The use of clinical systems in image Guided Spinal Surgery has many applications in which it is necessary to reach a deep target that cannot be visible directly or to increase the accuracy of the operative procedure. Provided that a computed tomography scan of the patient with numerous thin slices can be acquired, it is possible to define a linear trajectory on computed tomogrpahy images and to drill a hole exactly where it has been planed. Transpedicle instrumentation has been used more often in the lumbar and / or thoracic spines of adults for rigid segmental fixation after decompression and arthrodesis for various disorders, including scoliosis, spondylolisthesis, and iatrogenic or degenerative instability. During a posterior approach of the spine, the back part of the vertebra is exposed and the surgeon's anatomical knowledge guides the drilling direction.

Pilot holes are prepared and screws are inserted into the pedicle without any direct visual control. A slight error in direction may result in a significant error in the position of the tip of the screw. Drilling is performed at least twice but sometimes 3 or 4 times during surgery, with no direct visibility of the crucial structures (spinal cord, lung, vessels and nerves). To check the correct placement of the screw in the pedicle, image intensification is used, but, because of radiation exposure to the patient and the difficulty of use of this system, it cannot be applied during the entire screw insertion procedure. The variability in width, height, and spatial orientation of spinal pedicles, especially in the surgical procedure of scoliosis, consequently leads to a considerable rate of misplaced screws. Biomechanical studies suggest an optimal position of the screw tip to be as a near to the anterior cortex of the vertebral body as possible. A right pedicular screw insertion has to take 2 parameters into account : the spatial orientation of the screw and its length.
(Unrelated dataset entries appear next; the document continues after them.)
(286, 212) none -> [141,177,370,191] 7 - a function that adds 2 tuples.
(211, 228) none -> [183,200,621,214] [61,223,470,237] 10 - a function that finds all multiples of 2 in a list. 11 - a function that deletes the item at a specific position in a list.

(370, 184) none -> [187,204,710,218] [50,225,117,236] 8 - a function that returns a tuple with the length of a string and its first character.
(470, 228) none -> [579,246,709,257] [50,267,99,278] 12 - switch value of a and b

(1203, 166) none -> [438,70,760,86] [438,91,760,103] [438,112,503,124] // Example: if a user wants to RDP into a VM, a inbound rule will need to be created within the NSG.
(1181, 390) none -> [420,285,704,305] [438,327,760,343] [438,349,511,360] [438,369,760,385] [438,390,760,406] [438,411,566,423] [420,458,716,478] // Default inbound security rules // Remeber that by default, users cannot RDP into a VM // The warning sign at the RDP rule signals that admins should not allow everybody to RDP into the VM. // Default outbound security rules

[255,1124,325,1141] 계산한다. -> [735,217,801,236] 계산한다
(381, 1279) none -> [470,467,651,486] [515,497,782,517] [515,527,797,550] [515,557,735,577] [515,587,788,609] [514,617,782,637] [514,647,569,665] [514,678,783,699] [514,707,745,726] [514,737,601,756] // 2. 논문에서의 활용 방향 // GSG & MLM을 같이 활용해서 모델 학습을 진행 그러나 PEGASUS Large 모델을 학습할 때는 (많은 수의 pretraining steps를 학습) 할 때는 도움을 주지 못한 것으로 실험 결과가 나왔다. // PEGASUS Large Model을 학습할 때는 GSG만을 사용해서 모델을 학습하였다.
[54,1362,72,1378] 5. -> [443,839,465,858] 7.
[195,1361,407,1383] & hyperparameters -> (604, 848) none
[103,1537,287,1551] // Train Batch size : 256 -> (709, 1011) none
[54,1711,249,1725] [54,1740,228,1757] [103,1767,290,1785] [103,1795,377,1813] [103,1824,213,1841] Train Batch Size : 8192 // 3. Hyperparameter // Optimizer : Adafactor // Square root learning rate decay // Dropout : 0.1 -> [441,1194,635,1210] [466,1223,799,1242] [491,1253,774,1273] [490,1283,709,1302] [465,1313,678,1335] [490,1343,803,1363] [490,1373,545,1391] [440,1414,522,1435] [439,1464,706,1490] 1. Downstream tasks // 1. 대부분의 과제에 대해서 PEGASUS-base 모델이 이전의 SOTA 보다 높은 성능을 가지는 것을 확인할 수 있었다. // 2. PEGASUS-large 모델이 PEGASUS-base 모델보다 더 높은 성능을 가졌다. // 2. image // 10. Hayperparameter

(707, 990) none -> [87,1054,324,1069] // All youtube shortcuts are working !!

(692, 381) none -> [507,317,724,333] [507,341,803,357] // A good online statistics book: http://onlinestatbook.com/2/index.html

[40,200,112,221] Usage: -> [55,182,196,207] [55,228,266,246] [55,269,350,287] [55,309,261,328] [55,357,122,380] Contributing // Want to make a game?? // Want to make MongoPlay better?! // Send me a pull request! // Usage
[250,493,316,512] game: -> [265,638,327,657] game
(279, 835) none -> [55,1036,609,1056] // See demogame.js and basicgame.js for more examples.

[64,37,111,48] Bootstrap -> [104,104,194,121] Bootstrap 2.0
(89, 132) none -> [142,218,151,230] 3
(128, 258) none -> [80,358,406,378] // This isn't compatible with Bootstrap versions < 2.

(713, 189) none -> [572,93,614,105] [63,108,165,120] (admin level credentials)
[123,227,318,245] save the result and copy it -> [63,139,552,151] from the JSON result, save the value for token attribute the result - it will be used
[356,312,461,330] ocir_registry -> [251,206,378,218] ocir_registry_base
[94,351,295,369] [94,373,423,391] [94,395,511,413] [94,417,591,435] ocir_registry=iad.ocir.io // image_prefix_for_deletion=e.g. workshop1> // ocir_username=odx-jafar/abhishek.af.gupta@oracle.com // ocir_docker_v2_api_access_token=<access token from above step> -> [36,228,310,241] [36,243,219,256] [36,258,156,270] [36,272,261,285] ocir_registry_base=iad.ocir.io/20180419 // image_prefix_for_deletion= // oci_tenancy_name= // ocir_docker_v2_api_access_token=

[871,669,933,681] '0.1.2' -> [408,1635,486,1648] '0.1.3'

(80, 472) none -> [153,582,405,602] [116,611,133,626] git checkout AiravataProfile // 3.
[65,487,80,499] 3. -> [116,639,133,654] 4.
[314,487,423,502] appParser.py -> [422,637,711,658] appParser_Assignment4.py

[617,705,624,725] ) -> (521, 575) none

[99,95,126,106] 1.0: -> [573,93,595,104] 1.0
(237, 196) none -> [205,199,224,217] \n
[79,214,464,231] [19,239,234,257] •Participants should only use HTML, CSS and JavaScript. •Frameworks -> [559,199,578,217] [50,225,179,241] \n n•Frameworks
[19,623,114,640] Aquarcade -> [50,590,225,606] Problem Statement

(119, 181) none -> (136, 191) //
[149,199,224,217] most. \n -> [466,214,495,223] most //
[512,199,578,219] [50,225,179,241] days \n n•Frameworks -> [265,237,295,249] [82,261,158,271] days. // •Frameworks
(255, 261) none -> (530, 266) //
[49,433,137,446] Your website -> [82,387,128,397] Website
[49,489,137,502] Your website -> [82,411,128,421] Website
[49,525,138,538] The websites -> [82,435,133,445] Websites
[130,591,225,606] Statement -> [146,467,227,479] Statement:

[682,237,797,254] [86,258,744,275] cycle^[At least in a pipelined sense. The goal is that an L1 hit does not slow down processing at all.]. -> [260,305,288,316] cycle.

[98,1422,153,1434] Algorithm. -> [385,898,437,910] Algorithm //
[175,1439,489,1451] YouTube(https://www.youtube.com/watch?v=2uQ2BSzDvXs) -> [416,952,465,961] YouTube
To look for the right spatial orientation on the one hand and the right length of a pedicular screw on the other hand and more generally to look for a crucial anatomical structure without any direct visual control, we developed a novel technique that combines preoperative tomographic imaging with principales of stereotaxis because it is important to increase safety by more precise intervention. This technique follows a general tendency of computer assisted medical interventions. A passive system with only a 3-dimensional optical localizer during surgery for both registration and guidance can be used.

The purpose of the method is to reduce those complications, which proves to be feasible according to the first clinical results that were obtained in the lumbar and thoracic regions. There is currently no limitation for using the method in the low back part of the spine, and therefore, osteosynthesis could be performed in higher levels, including cervical vertebrae, with a high level of confidence. Extension of the method to removing inter vertebral disk or to performing biopsy of the cancellous bone of the vertebral body for tumors or more generally to reach a deep target that cannot be visible directly.

In the future, we believe it will be possible to use such a system percutaneously. The acquisition of radiographic or ultra-sound images obtained in calibrated conditions makes it possible to register preoperative computed tomography images with the surgical space percutaneously. Such work may contribute to the reduction of invasiveness of orthopaedic surgery.